Here is where the balance of too much and just enough comes in. When the schedule becomes our god, then things have gone awry. When the schedule leaves no room for our soul to be still and listen for God, then our priorities are no longer a priority but rather a ruthless master.
“No must flow from a larger, central yes. Yes to Jesus. God first. All the uncluttering in the world will ultimately be unfulfilling without this clear yes.” – Courtney Ellis, Uncluttered
I have to admit this is the one section where I couldn’t totally relate. Her children are little bitty while mine are nine and fourteen. Her method of rules and restrictions seemed a little too sweet and precious to me. For mamas in that stage of life, yes, her advice is right on. Nip technology and screen time in the bud now. But don’t kid yourself. As much as you try to ban it, it will find your child.
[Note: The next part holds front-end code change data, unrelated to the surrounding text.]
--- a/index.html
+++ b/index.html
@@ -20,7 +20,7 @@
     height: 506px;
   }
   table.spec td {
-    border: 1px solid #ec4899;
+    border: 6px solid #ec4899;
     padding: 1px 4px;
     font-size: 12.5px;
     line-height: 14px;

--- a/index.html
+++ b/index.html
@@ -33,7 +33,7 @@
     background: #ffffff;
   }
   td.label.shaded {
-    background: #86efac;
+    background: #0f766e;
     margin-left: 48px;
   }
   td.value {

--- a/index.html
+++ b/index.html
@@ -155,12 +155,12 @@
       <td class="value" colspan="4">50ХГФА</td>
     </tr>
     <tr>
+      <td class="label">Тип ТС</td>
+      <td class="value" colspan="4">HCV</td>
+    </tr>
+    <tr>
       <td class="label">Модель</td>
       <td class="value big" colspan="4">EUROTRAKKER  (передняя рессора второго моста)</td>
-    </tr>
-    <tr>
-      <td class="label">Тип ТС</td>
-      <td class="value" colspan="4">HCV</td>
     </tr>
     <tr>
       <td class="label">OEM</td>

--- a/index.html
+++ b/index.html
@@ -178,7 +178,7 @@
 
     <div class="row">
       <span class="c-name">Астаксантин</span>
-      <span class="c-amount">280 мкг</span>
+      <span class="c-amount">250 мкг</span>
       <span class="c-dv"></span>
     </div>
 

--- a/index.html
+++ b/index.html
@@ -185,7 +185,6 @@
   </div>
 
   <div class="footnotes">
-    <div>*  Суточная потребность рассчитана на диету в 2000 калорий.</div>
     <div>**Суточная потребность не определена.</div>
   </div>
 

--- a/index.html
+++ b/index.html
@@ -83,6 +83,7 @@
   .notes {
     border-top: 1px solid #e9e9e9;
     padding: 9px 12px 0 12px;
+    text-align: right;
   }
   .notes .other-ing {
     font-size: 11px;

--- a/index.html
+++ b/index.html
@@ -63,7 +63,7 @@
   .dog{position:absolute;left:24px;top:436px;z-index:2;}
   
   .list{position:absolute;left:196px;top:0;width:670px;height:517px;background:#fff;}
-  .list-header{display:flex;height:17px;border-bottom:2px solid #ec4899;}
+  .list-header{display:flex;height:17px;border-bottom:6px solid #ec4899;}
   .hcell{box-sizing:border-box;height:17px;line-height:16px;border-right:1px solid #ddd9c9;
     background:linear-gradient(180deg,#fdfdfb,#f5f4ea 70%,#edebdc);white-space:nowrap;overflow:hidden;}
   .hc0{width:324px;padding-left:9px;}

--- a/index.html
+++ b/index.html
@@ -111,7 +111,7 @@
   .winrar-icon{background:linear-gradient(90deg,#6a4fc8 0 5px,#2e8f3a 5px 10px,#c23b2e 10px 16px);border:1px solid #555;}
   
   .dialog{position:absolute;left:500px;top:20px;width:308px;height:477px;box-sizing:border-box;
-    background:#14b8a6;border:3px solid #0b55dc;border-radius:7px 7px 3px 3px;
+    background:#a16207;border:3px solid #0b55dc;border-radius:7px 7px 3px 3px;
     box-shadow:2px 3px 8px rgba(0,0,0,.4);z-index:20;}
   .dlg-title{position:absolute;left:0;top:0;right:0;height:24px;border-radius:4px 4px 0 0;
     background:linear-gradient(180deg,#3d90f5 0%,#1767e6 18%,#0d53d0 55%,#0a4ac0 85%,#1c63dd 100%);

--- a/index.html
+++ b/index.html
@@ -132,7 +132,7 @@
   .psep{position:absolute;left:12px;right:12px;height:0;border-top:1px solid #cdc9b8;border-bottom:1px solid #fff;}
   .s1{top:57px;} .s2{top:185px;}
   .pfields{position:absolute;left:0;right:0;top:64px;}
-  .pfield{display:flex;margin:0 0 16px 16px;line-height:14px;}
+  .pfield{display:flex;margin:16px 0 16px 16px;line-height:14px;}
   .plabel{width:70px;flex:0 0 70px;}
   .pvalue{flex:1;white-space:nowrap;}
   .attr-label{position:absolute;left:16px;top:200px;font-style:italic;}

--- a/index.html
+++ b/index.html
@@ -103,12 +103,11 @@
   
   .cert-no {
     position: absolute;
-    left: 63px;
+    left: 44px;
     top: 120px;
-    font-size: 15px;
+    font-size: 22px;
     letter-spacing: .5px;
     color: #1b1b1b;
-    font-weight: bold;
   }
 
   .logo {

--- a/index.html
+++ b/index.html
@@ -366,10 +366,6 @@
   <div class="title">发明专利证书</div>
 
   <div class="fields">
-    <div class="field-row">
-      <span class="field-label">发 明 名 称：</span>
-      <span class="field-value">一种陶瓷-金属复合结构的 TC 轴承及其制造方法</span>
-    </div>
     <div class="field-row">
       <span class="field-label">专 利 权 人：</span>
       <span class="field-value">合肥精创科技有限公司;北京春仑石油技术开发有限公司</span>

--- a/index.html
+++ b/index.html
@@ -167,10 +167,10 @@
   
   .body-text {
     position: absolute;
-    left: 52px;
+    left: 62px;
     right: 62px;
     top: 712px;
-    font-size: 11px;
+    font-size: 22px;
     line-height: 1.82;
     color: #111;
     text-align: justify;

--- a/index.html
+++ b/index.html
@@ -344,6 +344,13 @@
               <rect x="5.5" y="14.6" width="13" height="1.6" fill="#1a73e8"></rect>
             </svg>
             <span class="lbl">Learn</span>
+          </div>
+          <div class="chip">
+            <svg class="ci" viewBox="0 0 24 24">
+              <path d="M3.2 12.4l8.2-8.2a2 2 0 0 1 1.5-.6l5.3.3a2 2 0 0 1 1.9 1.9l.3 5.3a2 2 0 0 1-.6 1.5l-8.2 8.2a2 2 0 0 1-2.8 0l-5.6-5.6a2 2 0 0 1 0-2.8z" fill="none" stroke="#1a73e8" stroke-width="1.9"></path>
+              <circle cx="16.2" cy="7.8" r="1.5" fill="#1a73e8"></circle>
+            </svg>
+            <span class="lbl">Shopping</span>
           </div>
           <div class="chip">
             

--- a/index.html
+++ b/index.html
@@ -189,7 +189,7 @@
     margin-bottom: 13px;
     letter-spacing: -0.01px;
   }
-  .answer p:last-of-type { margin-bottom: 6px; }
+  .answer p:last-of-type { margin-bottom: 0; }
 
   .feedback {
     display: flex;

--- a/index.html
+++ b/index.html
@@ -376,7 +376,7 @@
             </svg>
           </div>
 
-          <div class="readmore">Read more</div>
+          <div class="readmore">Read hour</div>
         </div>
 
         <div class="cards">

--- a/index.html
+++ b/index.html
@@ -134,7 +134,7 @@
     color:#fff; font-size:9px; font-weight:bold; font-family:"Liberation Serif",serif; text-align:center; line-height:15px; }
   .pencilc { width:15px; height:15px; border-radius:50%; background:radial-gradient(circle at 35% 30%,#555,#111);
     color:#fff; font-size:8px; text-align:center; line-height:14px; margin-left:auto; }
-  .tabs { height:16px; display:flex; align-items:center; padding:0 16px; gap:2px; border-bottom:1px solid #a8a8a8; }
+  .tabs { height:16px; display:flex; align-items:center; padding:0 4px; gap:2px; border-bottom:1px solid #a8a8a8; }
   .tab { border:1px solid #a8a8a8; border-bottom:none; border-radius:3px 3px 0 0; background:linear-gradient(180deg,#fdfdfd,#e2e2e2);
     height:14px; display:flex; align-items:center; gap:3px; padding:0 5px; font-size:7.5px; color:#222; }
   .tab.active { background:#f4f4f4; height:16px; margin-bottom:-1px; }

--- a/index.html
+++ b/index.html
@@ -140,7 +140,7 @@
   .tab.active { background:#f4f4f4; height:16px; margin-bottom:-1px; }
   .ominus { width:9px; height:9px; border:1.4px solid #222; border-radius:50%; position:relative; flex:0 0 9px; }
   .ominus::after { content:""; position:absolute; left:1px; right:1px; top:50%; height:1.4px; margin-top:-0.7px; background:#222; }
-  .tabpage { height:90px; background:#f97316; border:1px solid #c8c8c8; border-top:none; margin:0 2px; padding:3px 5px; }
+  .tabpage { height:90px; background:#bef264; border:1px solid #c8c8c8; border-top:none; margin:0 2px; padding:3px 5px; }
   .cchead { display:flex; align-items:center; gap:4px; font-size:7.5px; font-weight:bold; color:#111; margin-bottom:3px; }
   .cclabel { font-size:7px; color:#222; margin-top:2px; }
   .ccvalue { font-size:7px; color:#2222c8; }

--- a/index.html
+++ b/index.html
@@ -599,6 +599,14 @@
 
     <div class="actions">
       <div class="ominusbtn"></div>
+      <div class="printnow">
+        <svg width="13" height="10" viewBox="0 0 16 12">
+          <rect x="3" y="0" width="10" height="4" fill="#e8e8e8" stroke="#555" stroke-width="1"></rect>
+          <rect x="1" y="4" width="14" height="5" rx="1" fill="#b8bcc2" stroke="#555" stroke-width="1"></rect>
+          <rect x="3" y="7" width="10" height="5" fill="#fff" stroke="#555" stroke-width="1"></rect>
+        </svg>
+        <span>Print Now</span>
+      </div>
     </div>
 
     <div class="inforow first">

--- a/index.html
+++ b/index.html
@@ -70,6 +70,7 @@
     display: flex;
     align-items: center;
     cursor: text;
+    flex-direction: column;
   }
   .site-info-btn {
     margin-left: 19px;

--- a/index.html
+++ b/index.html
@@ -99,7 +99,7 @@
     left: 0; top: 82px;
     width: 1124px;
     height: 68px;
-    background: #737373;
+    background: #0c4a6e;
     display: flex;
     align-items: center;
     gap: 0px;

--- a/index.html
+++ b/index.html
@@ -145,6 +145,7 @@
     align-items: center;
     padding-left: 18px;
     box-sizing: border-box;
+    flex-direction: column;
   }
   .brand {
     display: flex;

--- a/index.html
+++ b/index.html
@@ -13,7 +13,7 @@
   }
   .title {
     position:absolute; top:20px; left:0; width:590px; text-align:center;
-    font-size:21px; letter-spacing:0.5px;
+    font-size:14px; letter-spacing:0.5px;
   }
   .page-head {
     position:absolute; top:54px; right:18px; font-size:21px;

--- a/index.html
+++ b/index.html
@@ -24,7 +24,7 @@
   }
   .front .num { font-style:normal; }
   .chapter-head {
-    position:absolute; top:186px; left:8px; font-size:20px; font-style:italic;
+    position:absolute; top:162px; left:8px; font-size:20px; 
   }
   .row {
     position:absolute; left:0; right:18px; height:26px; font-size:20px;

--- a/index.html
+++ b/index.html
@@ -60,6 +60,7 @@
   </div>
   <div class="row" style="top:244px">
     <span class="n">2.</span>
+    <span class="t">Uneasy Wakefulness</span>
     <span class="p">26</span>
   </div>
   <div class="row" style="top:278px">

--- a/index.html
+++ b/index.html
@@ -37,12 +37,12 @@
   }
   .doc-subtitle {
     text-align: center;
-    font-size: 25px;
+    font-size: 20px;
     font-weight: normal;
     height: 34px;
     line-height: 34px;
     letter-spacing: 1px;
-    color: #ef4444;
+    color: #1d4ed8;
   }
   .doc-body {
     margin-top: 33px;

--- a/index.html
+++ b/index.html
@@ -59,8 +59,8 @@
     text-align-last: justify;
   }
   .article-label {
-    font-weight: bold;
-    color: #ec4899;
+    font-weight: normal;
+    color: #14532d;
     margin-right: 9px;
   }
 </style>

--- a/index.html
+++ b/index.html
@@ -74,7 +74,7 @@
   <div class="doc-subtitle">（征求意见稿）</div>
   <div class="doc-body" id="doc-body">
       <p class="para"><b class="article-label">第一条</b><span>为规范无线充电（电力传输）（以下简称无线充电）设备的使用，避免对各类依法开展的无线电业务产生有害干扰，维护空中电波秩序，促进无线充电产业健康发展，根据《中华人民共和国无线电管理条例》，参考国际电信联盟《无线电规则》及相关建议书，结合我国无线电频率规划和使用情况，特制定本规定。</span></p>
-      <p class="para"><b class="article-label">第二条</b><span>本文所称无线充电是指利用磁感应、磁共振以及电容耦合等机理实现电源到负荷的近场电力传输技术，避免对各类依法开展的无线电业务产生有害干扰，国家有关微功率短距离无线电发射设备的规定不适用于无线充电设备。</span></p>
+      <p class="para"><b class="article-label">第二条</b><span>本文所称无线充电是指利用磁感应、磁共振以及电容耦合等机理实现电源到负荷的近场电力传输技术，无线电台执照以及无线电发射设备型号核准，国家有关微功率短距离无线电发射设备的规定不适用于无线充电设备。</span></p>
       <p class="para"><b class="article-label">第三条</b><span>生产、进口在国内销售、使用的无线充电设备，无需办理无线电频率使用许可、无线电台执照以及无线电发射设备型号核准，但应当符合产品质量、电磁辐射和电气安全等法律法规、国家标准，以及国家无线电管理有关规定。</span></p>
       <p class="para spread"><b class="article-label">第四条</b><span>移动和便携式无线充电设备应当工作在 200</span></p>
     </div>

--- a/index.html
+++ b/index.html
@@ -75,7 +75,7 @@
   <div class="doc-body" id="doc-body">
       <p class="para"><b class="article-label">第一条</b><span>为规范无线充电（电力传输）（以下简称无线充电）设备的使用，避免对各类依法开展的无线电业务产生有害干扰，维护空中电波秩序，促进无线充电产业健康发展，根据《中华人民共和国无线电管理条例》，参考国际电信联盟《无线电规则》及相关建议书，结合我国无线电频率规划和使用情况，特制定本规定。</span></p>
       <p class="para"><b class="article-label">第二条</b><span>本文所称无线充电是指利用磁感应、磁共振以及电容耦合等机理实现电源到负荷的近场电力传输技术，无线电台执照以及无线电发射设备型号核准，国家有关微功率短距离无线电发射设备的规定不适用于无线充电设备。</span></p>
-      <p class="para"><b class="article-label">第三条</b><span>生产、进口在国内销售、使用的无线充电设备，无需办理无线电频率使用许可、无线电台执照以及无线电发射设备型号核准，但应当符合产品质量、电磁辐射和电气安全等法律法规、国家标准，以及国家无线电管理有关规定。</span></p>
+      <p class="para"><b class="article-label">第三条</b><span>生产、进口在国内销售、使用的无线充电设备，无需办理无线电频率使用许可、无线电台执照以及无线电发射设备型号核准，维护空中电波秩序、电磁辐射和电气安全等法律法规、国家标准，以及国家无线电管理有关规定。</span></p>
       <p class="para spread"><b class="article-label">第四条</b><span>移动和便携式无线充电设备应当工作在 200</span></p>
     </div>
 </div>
Unless you are willing to Grizzly Adams it in the wilderness with your family and not see another living soul for the rest of your or their days, then prepare yourself for the influence screens will have on your kids.
It’s coming for you and hell is coming with it.
That may sound really dire and apocalyptic but I’m just being realistic here. All kids will push away from their parents and want independence. It’s completely natural. When I was a teenager my escape was spending more time at friends houses than my own and sneaking MTV. Now the screen and a headset connected to their friends screens will be there to catch your child when they make the leap.
Often times, raising kids feels like a crap-shoot. Despite all of the books and advice heaped on parents, I feel like the best we can do is give them a foundation of love and structure, teach them that God loves them, point their moral compass in the right direction and then hope for the best.
Specifically, Sabbath. Our culture has become so obsessed with productivity that the concept of everyone slowing down for one day is gone.
The idea of taking an entire day to turn off the phone, the computer, the emails is like a unicorn. It seems like a wonderful fantasy but not something that is actually real. But finding quality time to rest our minds and busy schedules is imperative to our spiritual and emotional health. I don’t have the magic formula of how to juggle the soccer schedule and dance practice and homework and date night and girls night and work and piano lessons and doctor appointments and the three-hundred other things we do in a week. But I do know that we must take care of ourselves, slow down in order to hear God moving in our lives in order to know what is truly important.
“How many of our meltdowns might be prevented by accepting God’s gift of regular, repeated, weekly rest?” – Courtney Ellis, Uncluttered
There is more covered in the book than I have listed here, but hopefully you get an idea of what Courtney is trying to convey: We need to unclutter our lives in order to make room for the things that are really important. What area of your life needs a deep clean and good uncluttering?